[YOUR INSTRUCTIONS]
This calls for a word-for-word copy of all the data, with each picture removed.

[Data records]
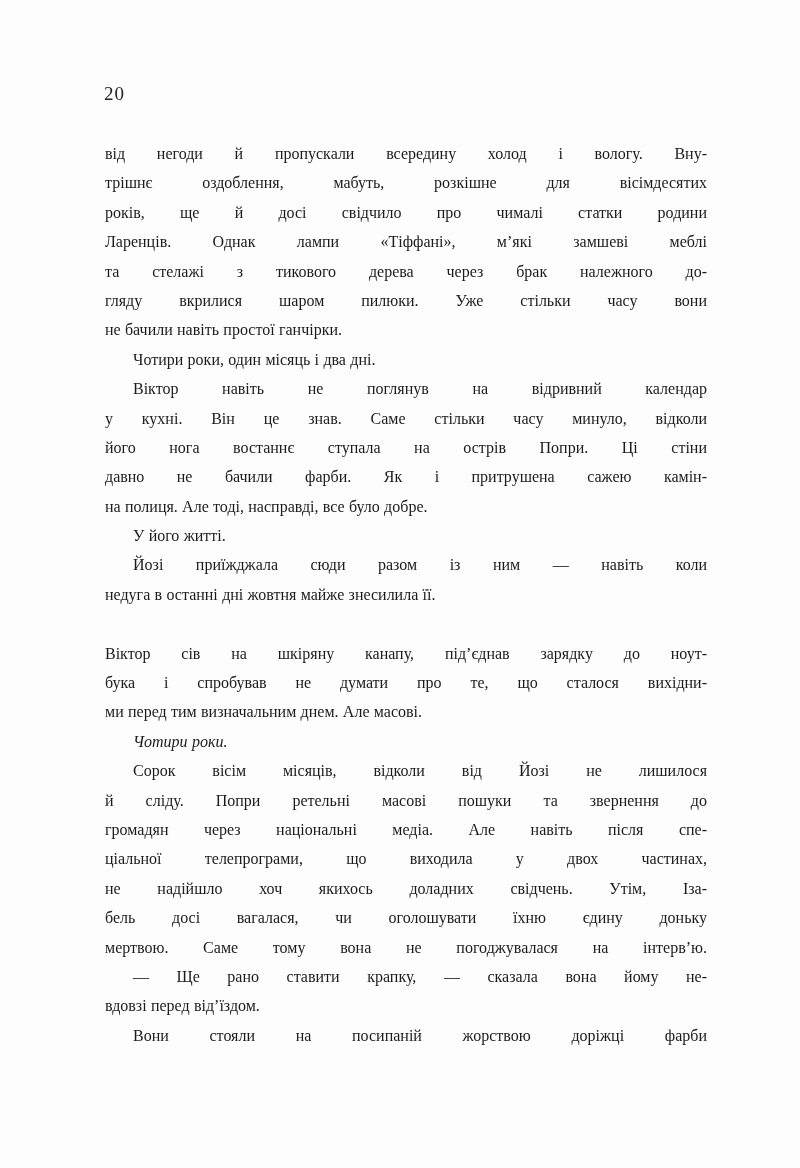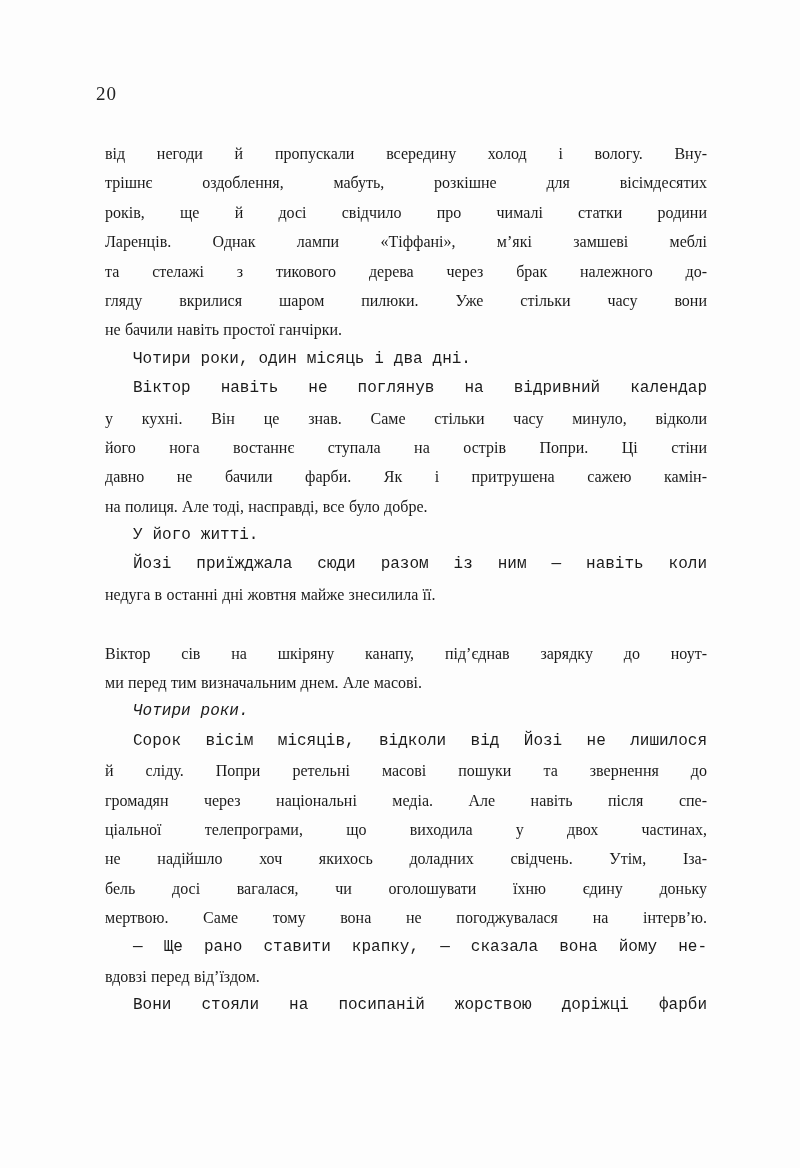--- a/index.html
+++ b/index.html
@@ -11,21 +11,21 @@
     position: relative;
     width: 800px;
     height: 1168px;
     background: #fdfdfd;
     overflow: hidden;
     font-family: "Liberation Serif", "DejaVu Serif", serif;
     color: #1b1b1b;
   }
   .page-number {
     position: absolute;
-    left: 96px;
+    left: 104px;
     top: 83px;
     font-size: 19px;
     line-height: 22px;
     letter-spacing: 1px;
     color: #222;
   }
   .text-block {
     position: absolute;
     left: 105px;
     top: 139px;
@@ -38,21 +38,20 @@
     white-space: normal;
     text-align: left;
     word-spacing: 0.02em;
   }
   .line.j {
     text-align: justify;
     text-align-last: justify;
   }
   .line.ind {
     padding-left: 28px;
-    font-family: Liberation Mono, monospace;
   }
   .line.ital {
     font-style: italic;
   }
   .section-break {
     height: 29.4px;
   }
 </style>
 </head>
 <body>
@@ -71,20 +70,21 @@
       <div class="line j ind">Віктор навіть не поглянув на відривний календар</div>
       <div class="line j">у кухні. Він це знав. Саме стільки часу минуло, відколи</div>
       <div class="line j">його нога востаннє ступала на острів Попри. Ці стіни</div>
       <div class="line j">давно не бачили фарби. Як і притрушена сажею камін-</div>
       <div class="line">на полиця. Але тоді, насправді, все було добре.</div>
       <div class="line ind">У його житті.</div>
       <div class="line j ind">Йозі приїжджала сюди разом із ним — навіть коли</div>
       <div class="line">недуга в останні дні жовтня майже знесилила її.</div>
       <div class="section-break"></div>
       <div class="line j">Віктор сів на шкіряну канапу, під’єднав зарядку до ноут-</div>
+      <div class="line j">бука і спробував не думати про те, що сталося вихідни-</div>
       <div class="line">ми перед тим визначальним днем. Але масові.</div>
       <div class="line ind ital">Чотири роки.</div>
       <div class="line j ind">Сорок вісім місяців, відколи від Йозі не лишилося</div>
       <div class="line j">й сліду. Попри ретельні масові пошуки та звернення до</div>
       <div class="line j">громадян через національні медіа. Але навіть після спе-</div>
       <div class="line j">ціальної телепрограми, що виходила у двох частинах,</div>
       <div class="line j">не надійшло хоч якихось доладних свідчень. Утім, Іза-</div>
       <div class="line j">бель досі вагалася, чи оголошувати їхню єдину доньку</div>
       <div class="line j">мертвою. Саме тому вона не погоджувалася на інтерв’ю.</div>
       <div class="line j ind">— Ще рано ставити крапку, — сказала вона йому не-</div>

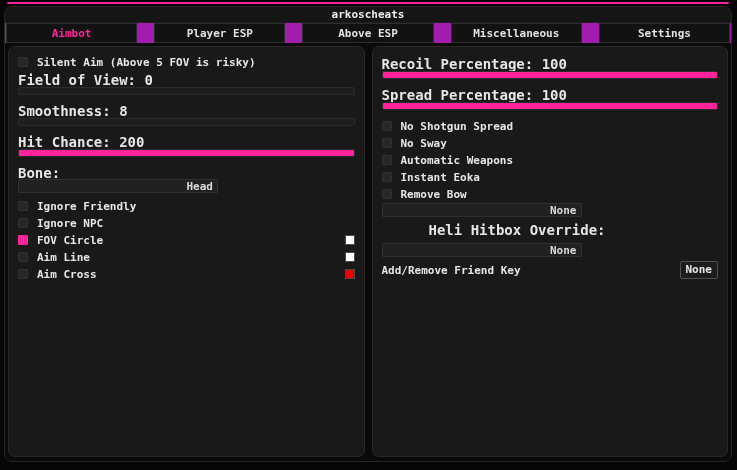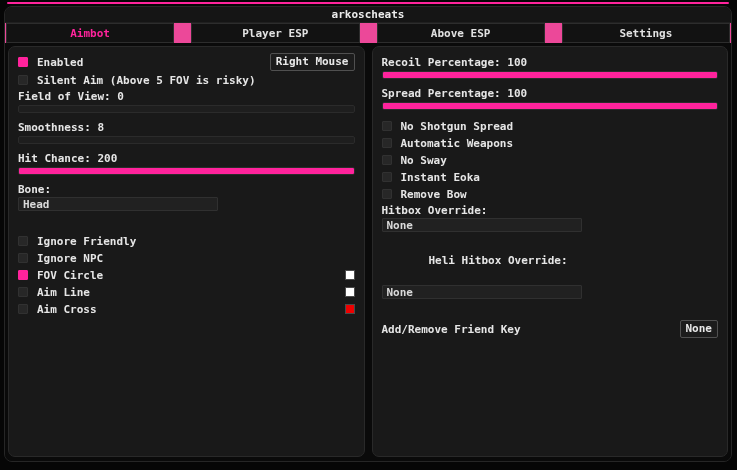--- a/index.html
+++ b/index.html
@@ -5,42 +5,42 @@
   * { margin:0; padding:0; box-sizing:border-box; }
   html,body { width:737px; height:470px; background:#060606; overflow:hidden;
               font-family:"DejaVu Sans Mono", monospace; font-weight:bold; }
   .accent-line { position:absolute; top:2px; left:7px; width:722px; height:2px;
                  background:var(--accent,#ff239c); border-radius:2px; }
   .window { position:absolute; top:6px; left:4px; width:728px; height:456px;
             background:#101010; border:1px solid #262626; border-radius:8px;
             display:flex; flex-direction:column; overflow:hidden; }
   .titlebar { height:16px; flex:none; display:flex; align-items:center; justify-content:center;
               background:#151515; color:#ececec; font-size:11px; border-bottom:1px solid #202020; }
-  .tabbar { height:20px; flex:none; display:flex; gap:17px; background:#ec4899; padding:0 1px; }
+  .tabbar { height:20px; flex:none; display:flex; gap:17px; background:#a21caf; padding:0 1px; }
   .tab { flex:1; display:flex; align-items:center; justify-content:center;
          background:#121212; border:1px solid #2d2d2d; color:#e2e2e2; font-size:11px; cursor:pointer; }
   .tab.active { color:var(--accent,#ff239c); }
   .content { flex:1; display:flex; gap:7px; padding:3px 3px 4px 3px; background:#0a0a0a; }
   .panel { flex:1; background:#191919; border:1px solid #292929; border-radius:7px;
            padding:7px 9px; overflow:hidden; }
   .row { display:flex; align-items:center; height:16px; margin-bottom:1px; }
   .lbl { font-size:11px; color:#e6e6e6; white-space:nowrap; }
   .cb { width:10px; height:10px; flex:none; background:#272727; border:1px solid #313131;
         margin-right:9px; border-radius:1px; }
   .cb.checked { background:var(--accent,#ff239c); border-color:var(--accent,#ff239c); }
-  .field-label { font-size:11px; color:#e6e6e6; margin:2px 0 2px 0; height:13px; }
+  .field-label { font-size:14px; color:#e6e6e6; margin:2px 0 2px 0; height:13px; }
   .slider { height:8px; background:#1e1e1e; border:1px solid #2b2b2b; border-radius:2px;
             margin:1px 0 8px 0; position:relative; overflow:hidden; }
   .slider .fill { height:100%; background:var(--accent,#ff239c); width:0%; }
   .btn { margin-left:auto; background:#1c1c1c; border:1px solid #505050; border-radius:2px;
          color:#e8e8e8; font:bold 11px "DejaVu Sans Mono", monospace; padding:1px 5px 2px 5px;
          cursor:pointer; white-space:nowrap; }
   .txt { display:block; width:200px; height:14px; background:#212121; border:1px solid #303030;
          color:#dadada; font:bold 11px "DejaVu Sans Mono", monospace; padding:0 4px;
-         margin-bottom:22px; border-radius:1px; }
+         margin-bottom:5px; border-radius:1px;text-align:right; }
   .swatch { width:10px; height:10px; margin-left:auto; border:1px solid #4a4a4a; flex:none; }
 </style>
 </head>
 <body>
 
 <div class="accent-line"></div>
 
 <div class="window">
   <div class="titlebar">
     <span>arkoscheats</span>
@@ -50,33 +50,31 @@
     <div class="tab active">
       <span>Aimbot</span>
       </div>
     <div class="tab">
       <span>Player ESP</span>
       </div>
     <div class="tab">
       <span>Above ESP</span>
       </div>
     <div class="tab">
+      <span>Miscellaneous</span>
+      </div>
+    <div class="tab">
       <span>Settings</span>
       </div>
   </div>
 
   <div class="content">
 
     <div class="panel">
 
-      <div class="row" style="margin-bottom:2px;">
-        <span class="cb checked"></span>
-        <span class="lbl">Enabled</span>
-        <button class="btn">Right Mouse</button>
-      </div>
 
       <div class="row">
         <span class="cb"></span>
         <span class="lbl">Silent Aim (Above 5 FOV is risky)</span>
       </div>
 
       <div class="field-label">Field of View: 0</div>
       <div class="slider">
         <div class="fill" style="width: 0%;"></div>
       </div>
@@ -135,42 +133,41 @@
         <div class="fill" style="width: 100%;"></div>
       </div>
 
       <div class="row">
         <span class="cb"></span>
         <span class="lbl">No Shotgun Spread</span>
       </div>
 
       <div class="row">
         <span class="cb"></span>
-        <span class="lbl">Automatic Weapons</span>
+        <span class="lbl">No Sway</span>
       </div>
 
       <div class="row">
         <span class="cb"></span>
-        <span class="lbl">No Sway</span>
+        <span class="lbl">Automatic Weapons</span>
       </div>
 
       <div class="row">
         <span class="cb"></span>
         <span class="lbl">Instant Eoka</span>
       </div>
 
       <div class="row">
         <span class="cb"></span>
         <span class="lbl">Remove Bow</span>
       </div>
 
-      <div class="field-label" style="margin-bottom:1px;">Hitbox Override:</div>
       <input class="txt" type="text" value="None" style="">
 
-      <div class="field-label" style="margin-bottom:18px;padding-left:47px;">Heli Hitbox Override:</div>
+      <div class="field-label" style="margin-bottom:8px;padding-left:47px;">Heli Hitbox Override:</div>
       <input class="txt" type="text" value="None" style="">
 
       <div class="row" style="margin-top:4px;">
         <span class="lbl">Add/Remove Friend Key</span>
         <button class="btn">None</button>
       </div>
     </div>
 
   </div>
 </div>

[WRITTEN SOLUTION]
--- a/index.html
+++ b/index.html
@@ -11,21 +11,21 @@
     position: relative;
     width: 800px;
     height: 1168px;
     background: #fdfdfd;
     overflow: hidden;
     font-family: "Liberation Serif", "DejaVu Serif", serif;
     color: #1b1b1b;
   }
   .page-number {
     position: absolute;
-    left: 96px;
+    left: 104px;
     top: 83px;
     font-size: 19px;
     line-height: 22px;
     letter-spacing: 1px;
     color: #222;
   }
   .text-block {
     position: absolute;
     left: 105px;
     top: 139px;
@@ -38,21 +38,20 @@
     white-space: normal;
     text-align: left;
     word-spacing: 0.02em;
   }
   .line.j {
     text-align: justify;
     text-align-last: justify;
   }
   .line.ind {
     padding-left: 28px;
-    font-family: Liberation Mono, monospace;
   }
   .line.ital {
     font-style: italic;
   }
   .section-break {
     height: 29.4px;
   }
 </style>
 </head>
 <body>
@@ -71,20 +70,21 @@
       <div class="line j ind">Віктор навіть не поглянув на відривний календар</div>
       <div class="line j">у кухні. Він це знав. Саме стільки часу минуло, відколи</div>
       <div class="line j">його нога востаннє ступала на острів Попри. Ці стіни</div>
       <div class="line j">давно не бачили фарби. Як і притрушена сажею камін-</div>
       <div class="line">на полиця. Але тоді, насправді, все було добре.</div>
       <div class="line ind">У його житті.</div>
       <div class="line j ind">Йозі приїжджала сюди разом із ним — навіть коли</div>
       <div class="line">недуга в останні дні жовтня майже знесилила її.</div>
       <div class="section-break"></div>
       <div class="line j">Віктор сів на шкіряну канапу, під’єднав зарядку до ноут-</div>
+      <div class="line j">бука і спробував не думати про те, що сталося вихідни-</div>
       <div class="line">ми перед тим визначальним днем. Але масові.</div>
       <div class="line ind ital">Чотири роки.</div>
       <div class="line j ind">Сорок вісім місяців, відколи від Йозі не лишилося</div>
       <div class="line j">й сліду. Попри ретельні масові пошуки та звернення до</div>
       <div class="line j">громадян через національні медіа. Але навіть після спе-</div>
       <div class="line j">ціальної телепрограми, що виходила у двох частинах,</div>
       <div class="line j">не надійшло хоч якихось доладних свідчень. Утім, Іза-</div>
       <div class="line j">бель досі вагалася, чи оголошувати їхню єдину доньку</div>
       <div class="line j">мертвою. Саме тому вона не погоджувалася на інтерв’ю.</div>
       <div class="line j ind">— Ще рано ставити крапку, — сказала вона йому не-</div>

--- a/index.html
+++ b/index.html
@@ -5,42 +5,42 @@
   * { margin:0; padding:0; box-sizing:border-box; }
   html,body { width:737px; height:470px; background:#060606; overflow:hidden;
               font-family:"DejaVu Sans Mono", monospace; font-weight:bold; }
   .accent-line { position:absolute; top:2px; left:7px; width:722px; height:2px;
                  background:var(--accent,#ff239c); border-radius:2px; }
   .window { position:absolute; top:6px; left:4px; width:728px; height:456px;
             background:#101010; border:1px solid #262626; border-radius:8px;
             display:flex; flex-direction:column; overflow:hidden; }
   .titlebar { height:16px; flex:none; display:flex; align-items:center; justify-content:center;
               background:#151515; color:#ececec; font-size:11px; border-bottom:1px solid #202020; }
-  .tabbar { height:20px; flex:none; display:flex; gap:17px; background:#ec4899; padding:0 1px; }
+  .tabbar { height:20px; flex:none; display:flex; gap:17px; background:#a21caf; padding:0 1px; }
   .tab { flex:1; display:flex; align-items:center; justify-content:center;
          background:#121212; border:1px solid #2d2d2d; color:#e2e2e2; font-size:11px; cursor:pointer; }
   .tab.active { color:var(--accent,#ff239c); }
   .content { flex:1; display:flex; gap:7px; padding:3px 3px 4px 3px; background:#0a0a0a; }
   .panel { flex:1; background:#191919; border:1px solid #292929; border-radius:7px;
            padding:7px 9px; overflow:hidden; }
   .row { display:flex; align-items:center; height:16px; margin-bottom:1px; }
   .lbl { font-size:11px; color:#e6e6e6; white-space:nowrap; }
   .cb { width:10px; height:10px; flex:none; background:#272727; border:1px solid #313131;
         margin-right:9px; border-radius:1px; }
   .cb.checked { background:var(--accent,#ff239c); border-color:var(--accent,#ff239c); }
-  .field-label { font-size:11px; color:#e6e6e6; margin:2px 0 2px 0; height:13px; }
+  .field-label { font-size:14px; color:#e6e6e6; margin:2px 0 2px 0; height:13px; }
   .slider { height:8px; background:#1e1e1e; border:1px solid #2b2b2b; border-radius:2px;
             margin:1px 0 8px 0; position:relative; overflow:hidden; }
   .slider .fill { height:100%; background:var(--accent,#ff239c); width:0%; }
   .btn { margin-left:auto; background:#1c1c1c; border:1px solid #505050; border-radius:2px;
          color:#e8e8e8; font:bold 11px "DejaVu Sans Mono", monospace; padding:1px 5px 2px 5px;
          cursor:pointer; white-space:nowrap; }
   .txt { display:block; width:200px; height:14px; background:#212121; border:1px solid #303030;
          color:#dadada; font:bold 11px "DejaVu Sans Mono", monospace; padding:0 4px;
-         margin-bottom:22px; border-radius:1px; }
+         margin-bottom:5px; border-radius:1px;text-align:right; }
   .swatch { width:10px; height:10px; margin-left:auto; border:1px solid #4a4a4a; flex:none; }
 </style>
 </head>
 <body>
 
 <div class="accent-line"></div>
 
 <div class="window">
   <div class="titlebar">
     <span>arkoscheats</span>
@@ -50,33 +50,31 @@
     <div class="tab active">
       <span>Aimbot</span>
       </div>
     <div class="tab">
       <span>Player ESP</span>
       </div>
     <div class="tab">
       <span>Above ESP</span>
       </div>
     <div class="tab">
+      <span>Miscellaneous</span>
+      </div>
+    <div class="tab">
       <span>Settings</span>
       </div>
   </div>
 
   <div class="content">
 
     <div class="panel">
 
-      <div class="row" style="margin-bottom:2px;">
-        <span class="cb checked"></span>
-        <span class="lbl">Enabled</span>
-        <button class="btn">Right Mouse</button>
-      </div>
 
       <div class="row">
         <span class="cb"></span>
         <span class="lbl">Silent Aim (Above 5 FOV is risky)</span>
       </div>
 
       <div class="field-label">Field of View: 0</div>
       <div class="slider">
         <div class="fill" style="width: 0%;"></div>
       </div>
@@ -135,42 +133,41 @@
         <div class="fill" style="width: 100%;"></div>
       </div>
 
       <div class="row">
         <span class="cb"></span>
         <span class="lbl">No Shotgun Spread</span>
       </div>
 
       <div class="row">
         <span class="cb"></span>
-        <span class="lbl">Automatic Weapons</span>
+        <span class="lbl">No Sway</span>
       </div>
 
       <div class="row">
         <span class="cb"></span>
-        <span class="lbl">No Sway</span>
+        <span class="lbl">Automatic Weapons</span>
       </div>
 
       <div class="row">
         <span class="cb"></span>
         <span class="lbl">Instant Eoka</span>
       </div>
 
       <div class="row">
         <span class="cb"></span>
         <span class="lbl">Remove Bow</span>
       </div>
 
-      <div class="field-label" style="margin-bottom:1px;">Hitbox Override:</div>
       <input class="txt" type="text" value="None" style="">
 
-      <div class="field-label" style="margin-bottom:18px;padding-left:47px;">Heli Hitbox Override:</div>
+      <div class="field-label" style="margin-bottom:8px;padding-left:47px;">Heli Hitbox Override:</div>
       <input class="txt" type="text" value="None" style="">
 
       <div class="row" style="margin-top:4px;">
         <span class="lbl">Add/Remove Friend Key</span>
         <button class="btn">None</button>
       </div>
     </div>
 
   </div>
 </div>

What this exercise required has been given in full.